▸ **Provided data**:
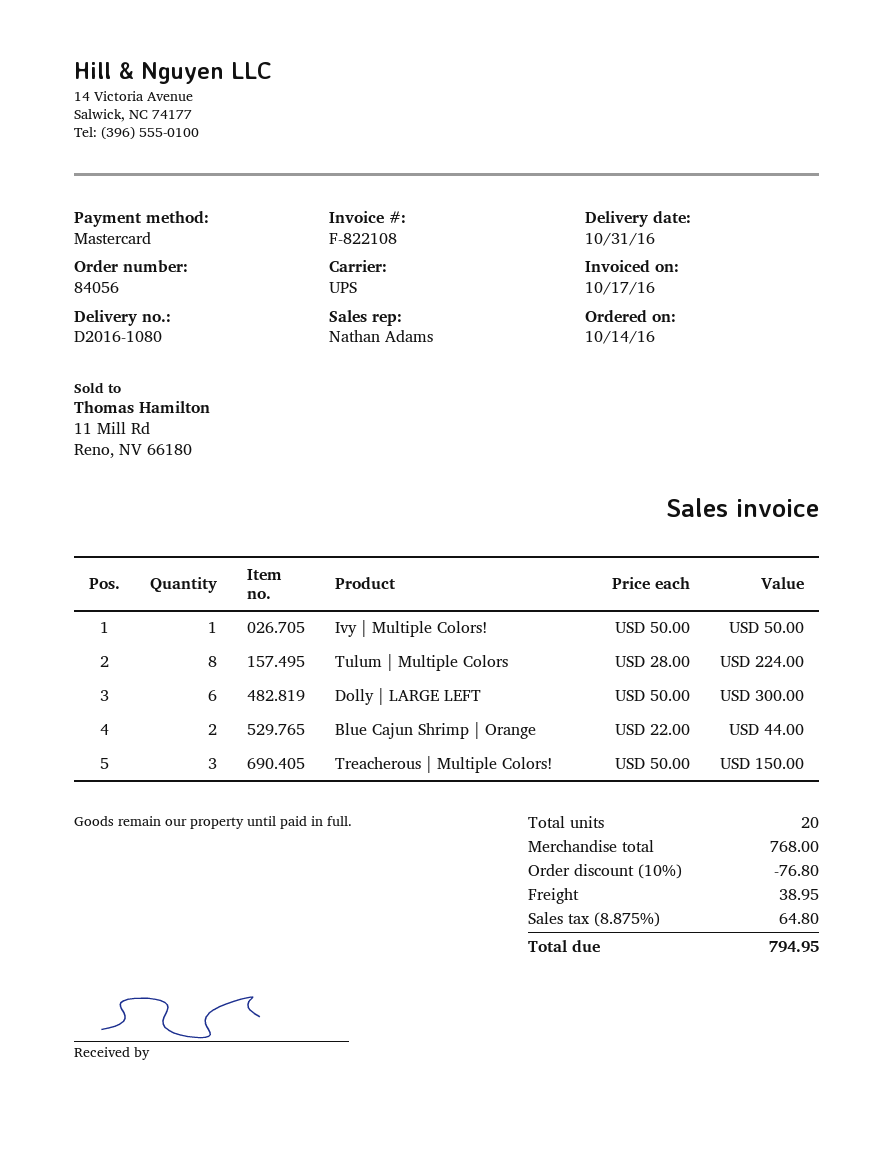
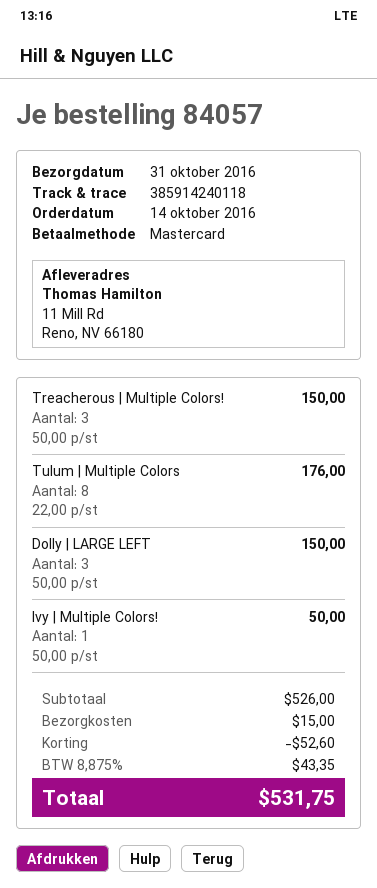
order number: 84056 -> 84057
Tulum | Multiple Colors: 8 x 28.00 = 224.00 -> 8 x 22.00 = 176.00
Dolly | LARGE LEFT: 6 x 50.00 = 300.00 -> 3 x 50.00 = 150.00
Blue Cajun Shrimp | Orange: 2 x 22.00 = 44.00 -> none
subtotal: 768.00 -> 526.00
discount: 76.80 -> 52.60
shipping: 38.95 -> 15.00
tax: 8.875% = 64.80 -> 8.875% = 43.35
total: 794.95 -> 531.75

▸ **What is expected**:
Repeat the listing word for word. Leave images out.

▸ **Solution for this problem**:
order number: 84056 -> 84057
Tulum | Multiple Colors: 8 x 28.00 = 224.00 -> 8 x 22.00 = 176.00
Dolly | LARGE LEFT: 6 x 50.00 = 300.00 -> 3 x 50.00 = 150.00
Blue Cajun Shrimp | Orange: 2 x 22.00 = 44.00 -> none
subtotal: 768.00 -> 526.00
discount: 76.80 -> 52.60
shipping: 38.95 -> 15.00
tax: 8.875% = 64.80 -> 8.875% = 43.35
total: 794.95 -> 531.75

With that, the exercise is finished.